ACTION ITEM: Leaving the pictures aside, return all of the data below exactly.

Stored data
※
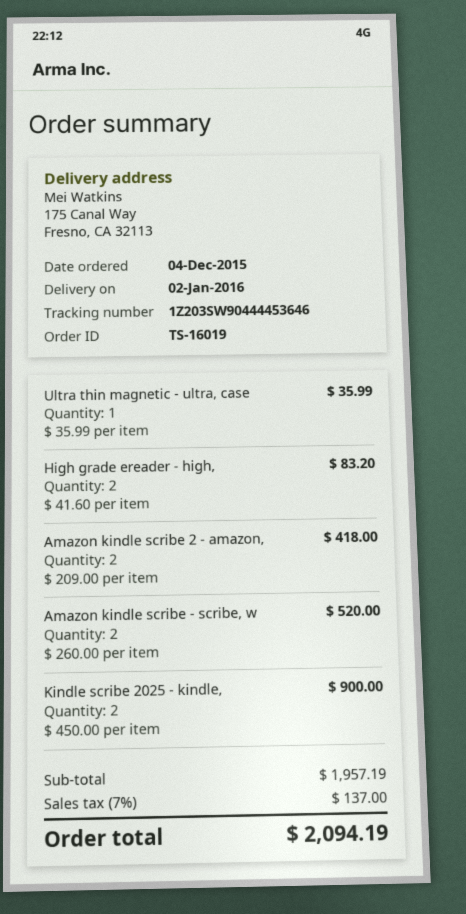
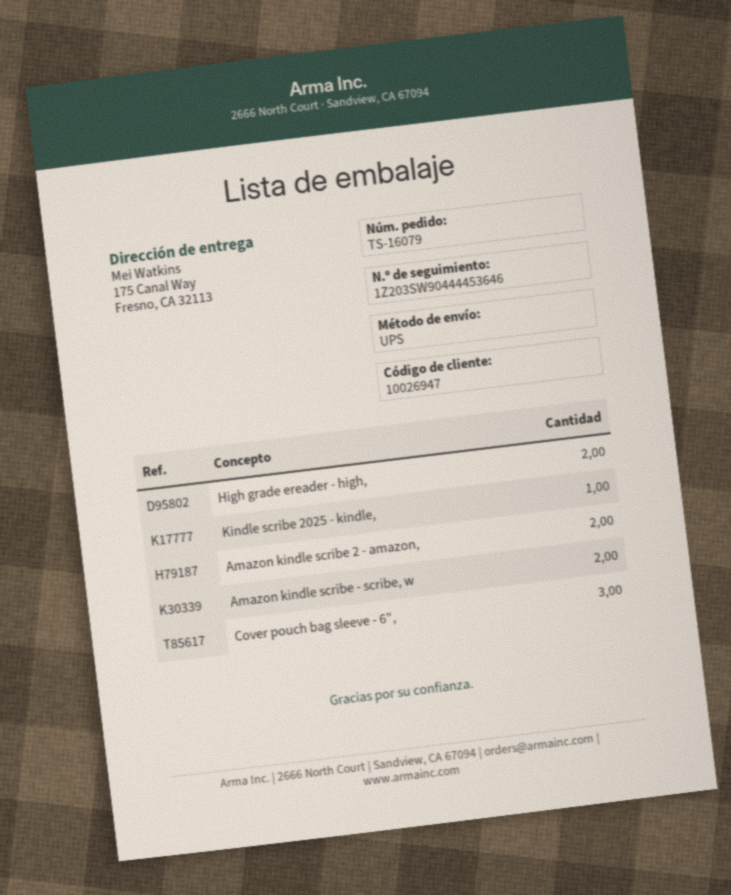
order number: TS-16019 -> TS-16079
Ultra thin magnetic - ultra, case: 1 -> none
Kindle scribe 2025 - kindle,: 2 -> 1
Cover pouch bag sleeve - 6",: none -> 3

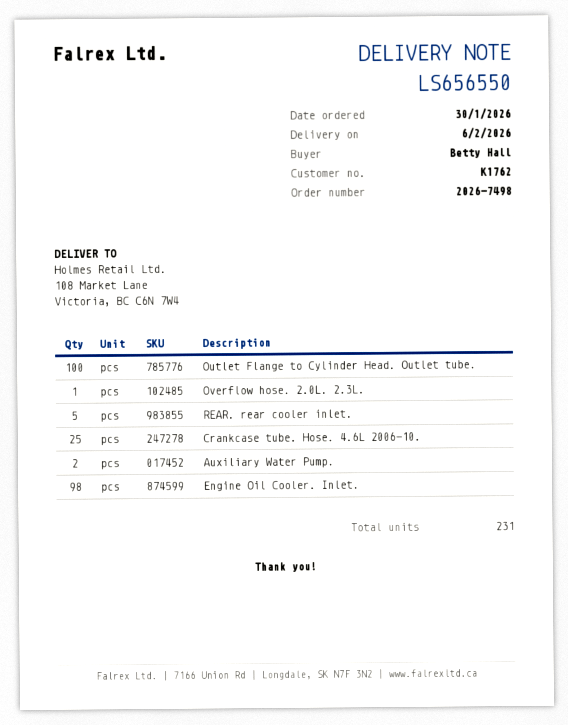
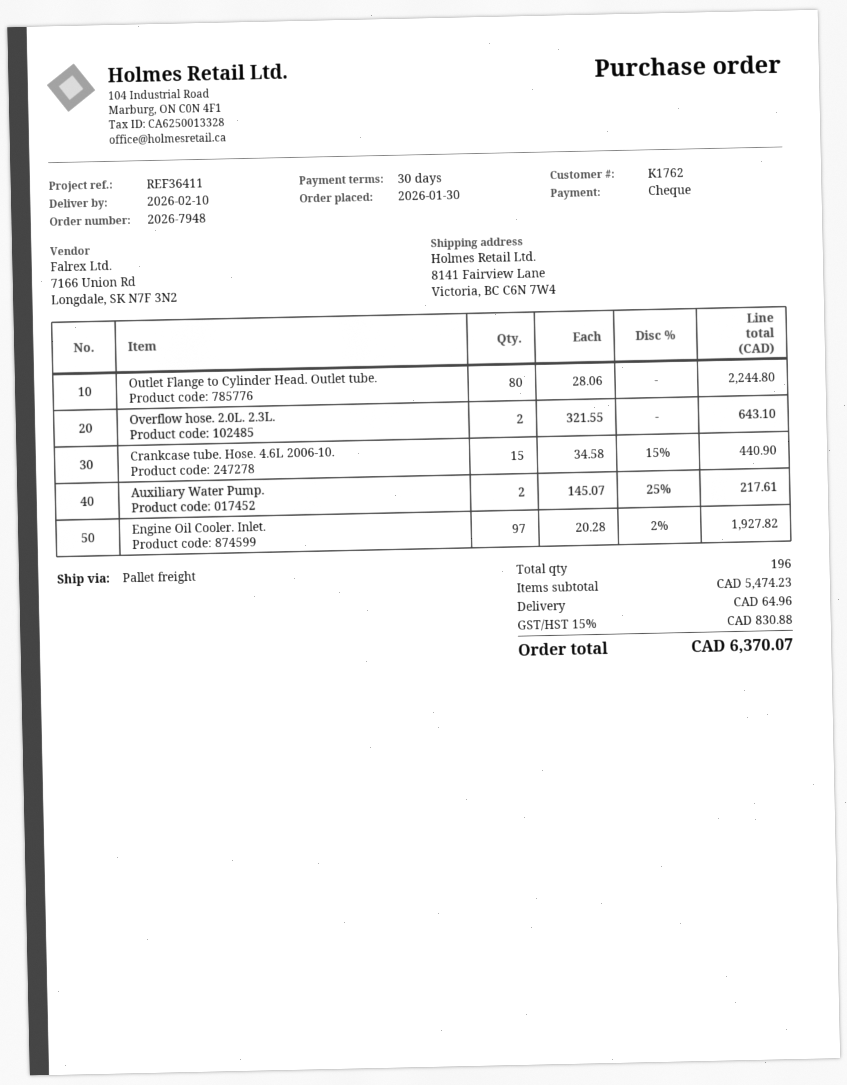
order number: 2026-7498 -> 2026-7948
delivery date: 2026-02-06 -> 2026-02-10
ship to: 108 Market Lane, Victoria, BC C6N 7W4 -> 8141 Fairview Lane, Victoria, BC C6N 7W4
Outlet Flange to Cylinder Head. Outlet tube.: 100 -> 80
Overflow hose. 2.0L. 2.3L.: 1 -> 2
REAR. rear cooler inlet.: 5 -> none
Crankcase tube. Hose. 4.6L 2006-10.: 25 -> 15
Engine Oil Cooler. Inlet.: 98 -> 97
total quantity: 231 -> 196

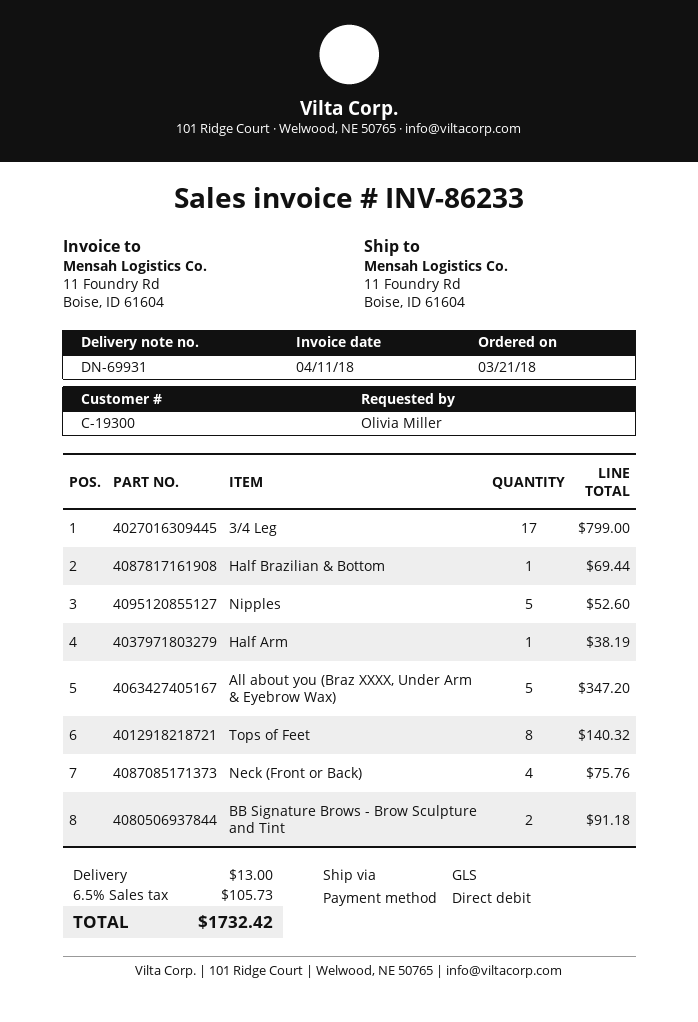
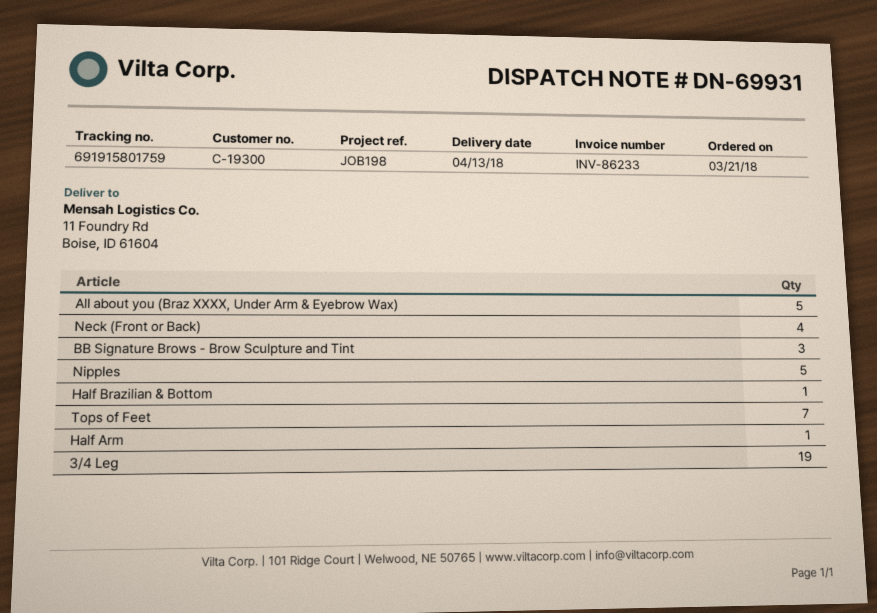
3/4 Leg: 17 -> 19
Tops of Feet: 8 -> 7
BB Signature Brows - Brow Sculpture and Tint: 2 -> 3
※
ANSWER TO THE PROBLEM:
order number: TS-16019 -> TS-16079
Ultra thin magnetic - ultra, case: 1 -> none
Kindle scribe 2025 - kindle,: 2 -> 1
Cover pouch bag sleeve - 6",: none -> 3

order number: 2026-7498 -> 2026-7948
delivery date: 2026-02-06 -> 2026-02-10
ship to: 108 Market Lane, Victoria, BC C6N 7W4 -> 8141 Fairview Lane, Victoria, BC C6N 7W4
Outlet Flange to Cylinder Head. Outlet tube.: 100 -> 80
Overflow hose. 2.0L. 2.3L.: 1 -> 2
REAR. rear cooler inlet.: 5 -> none
Crankcase tube. Hose. 4.6L 2006-10.: 25 -> 15
Engine Oil Cooler. Inlet.: 98 -> 97
total quantity: 231 -> 196

3/4 Leg: 17 -> 19
Tops of Feet: 8 -> 7
BB Signature Brows - Brow Sculpture and Tint: 2 -> 3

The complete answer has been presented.